───── Materials provided
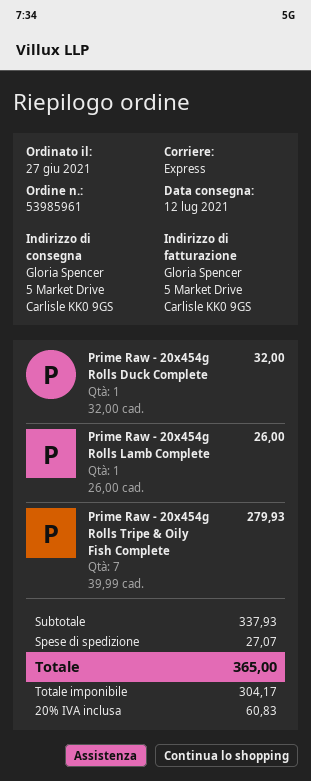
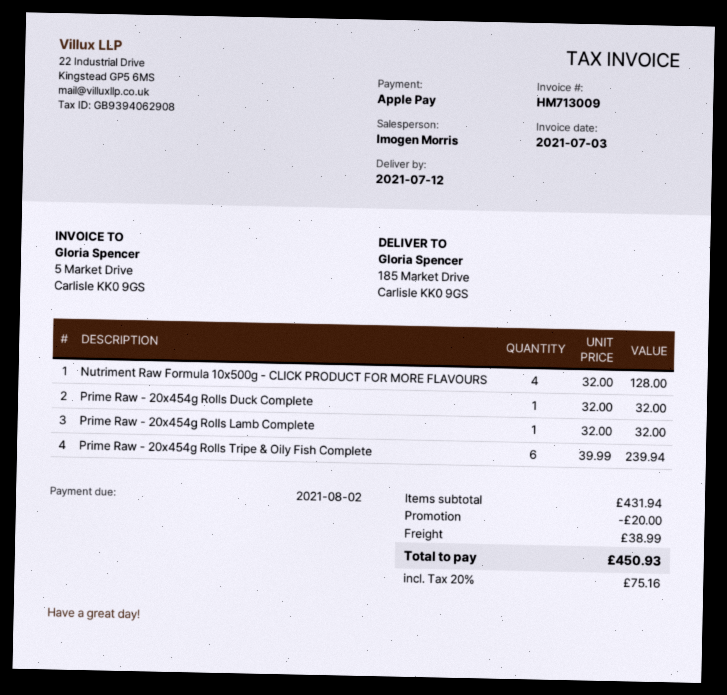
ship to: 5 Market Drive, Carlisle KK0 9GS -> 185 Market Drive, Carlisle KK0 9GS
Prime Raw - 20x454g Rolls Lamb Complete: 1 x 26.00 = 26.00 -> 1 x 32.00 = 32.00
Prime Raw - 20x454g Rolls Tripe & Oily Fish Complete: 7 x 39.99 = 279.93 -> 6 x 39.99 = 239.94
Nutriment Raw Formula 10x500g - CLICK PRODUCT FOR MORE FLAVOURS: none -> 4 x 32.00 = 128.00
subtotal: 337.93 -> 431.94
discount: none -> 20.00
shipping: 27.07 -> 38.99
tax: 20% = 60.83 -> 20% = 75.16
total: 365.00 -> 450.93

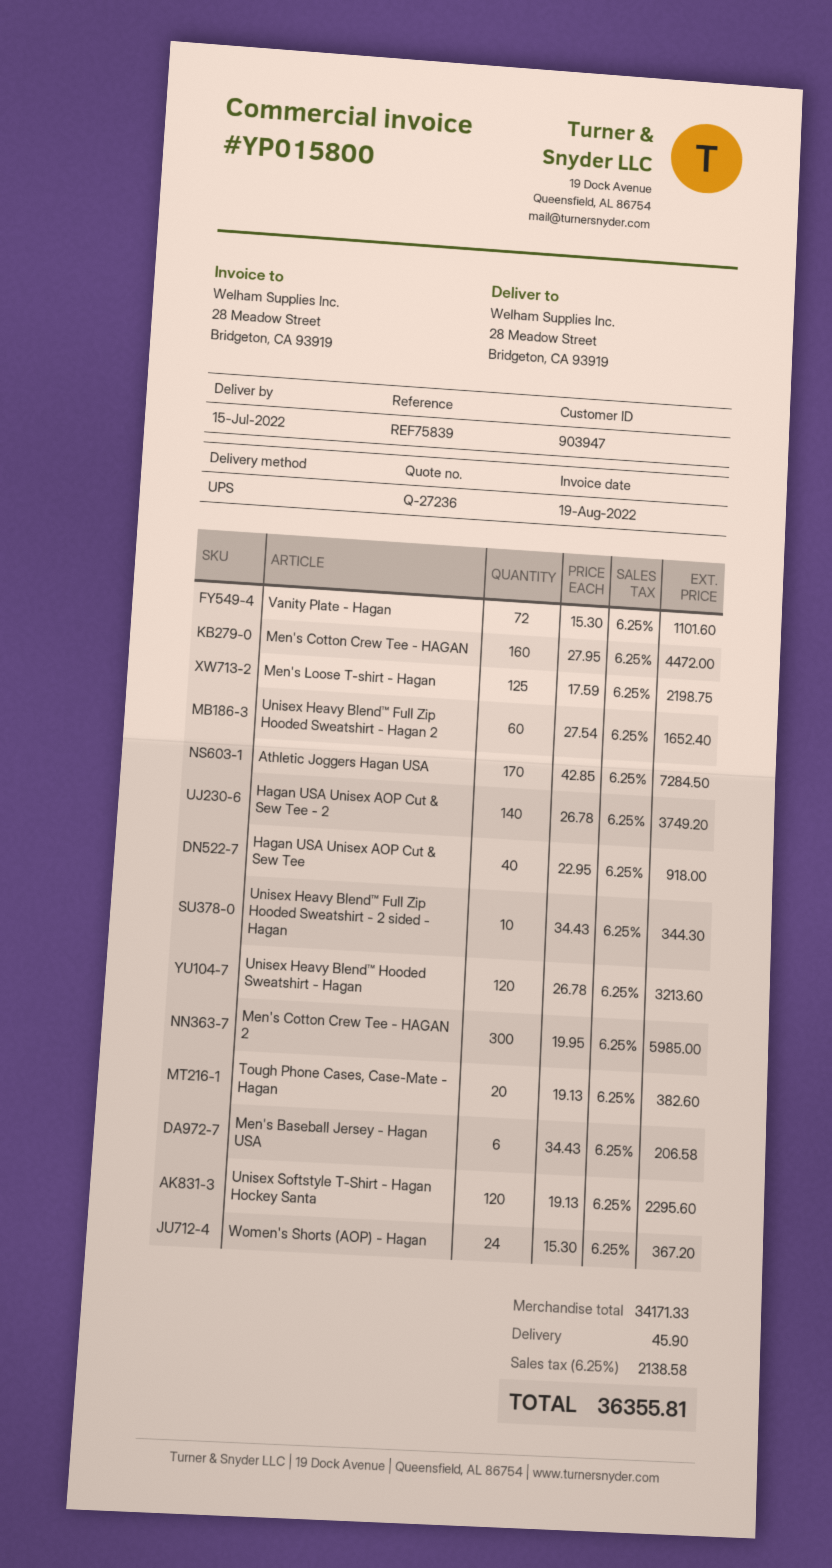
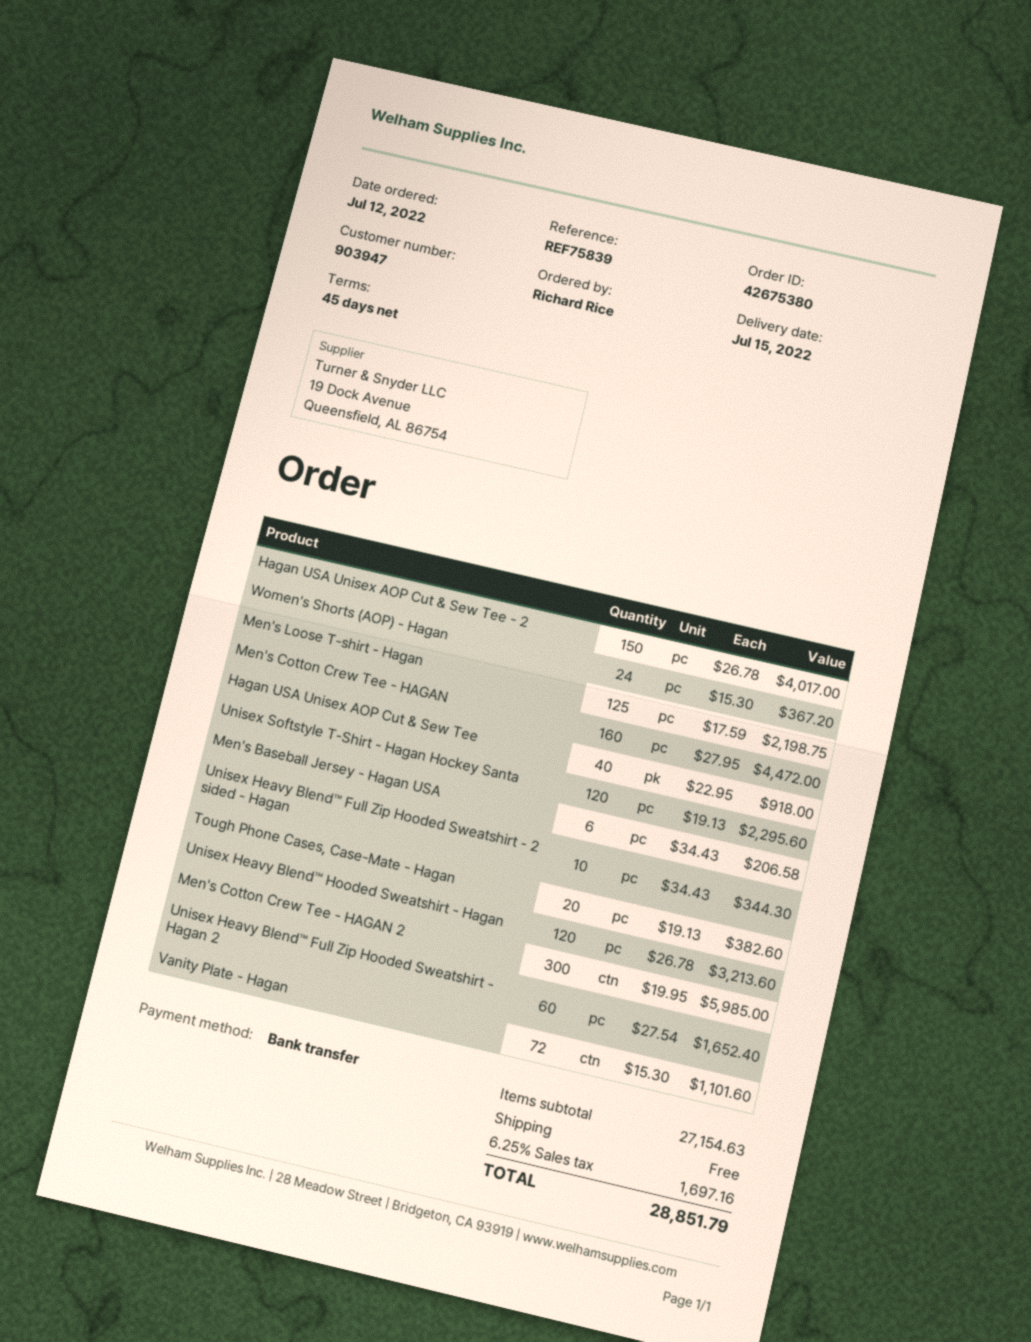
Athletic Joggers Hagan USA: 170 x 42.85 = 7284.50 -> none
Hagan USA Unisex AOP Cut & Sew Tee - 2: 140 x 26.78 = 3749.20 -> 150 x 26.78 = 4017.00
subtotal: 34171.33 -> 27154.63
shipping: 45.90 -> 0.00
tax: 6.25% = 2138.58 -> 6.25% = 1697.16
total: 36355.81 -> 28851.79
──────────
> _Activity_:
The string "Prime" may occur in the listing; show every line where it does.

> _Answer for this exercise_:
Prime Raw - 20x454g Rolls Lamb Complete: 1 x 26.00 = 26.00 -> 1 x 32.00 = 32.00
Prime Raw - 20x454g Rolls Tripe & Oily Fish Complete: 7 x 39.99 = 279.93 -> 6 x 39.99 = 239.94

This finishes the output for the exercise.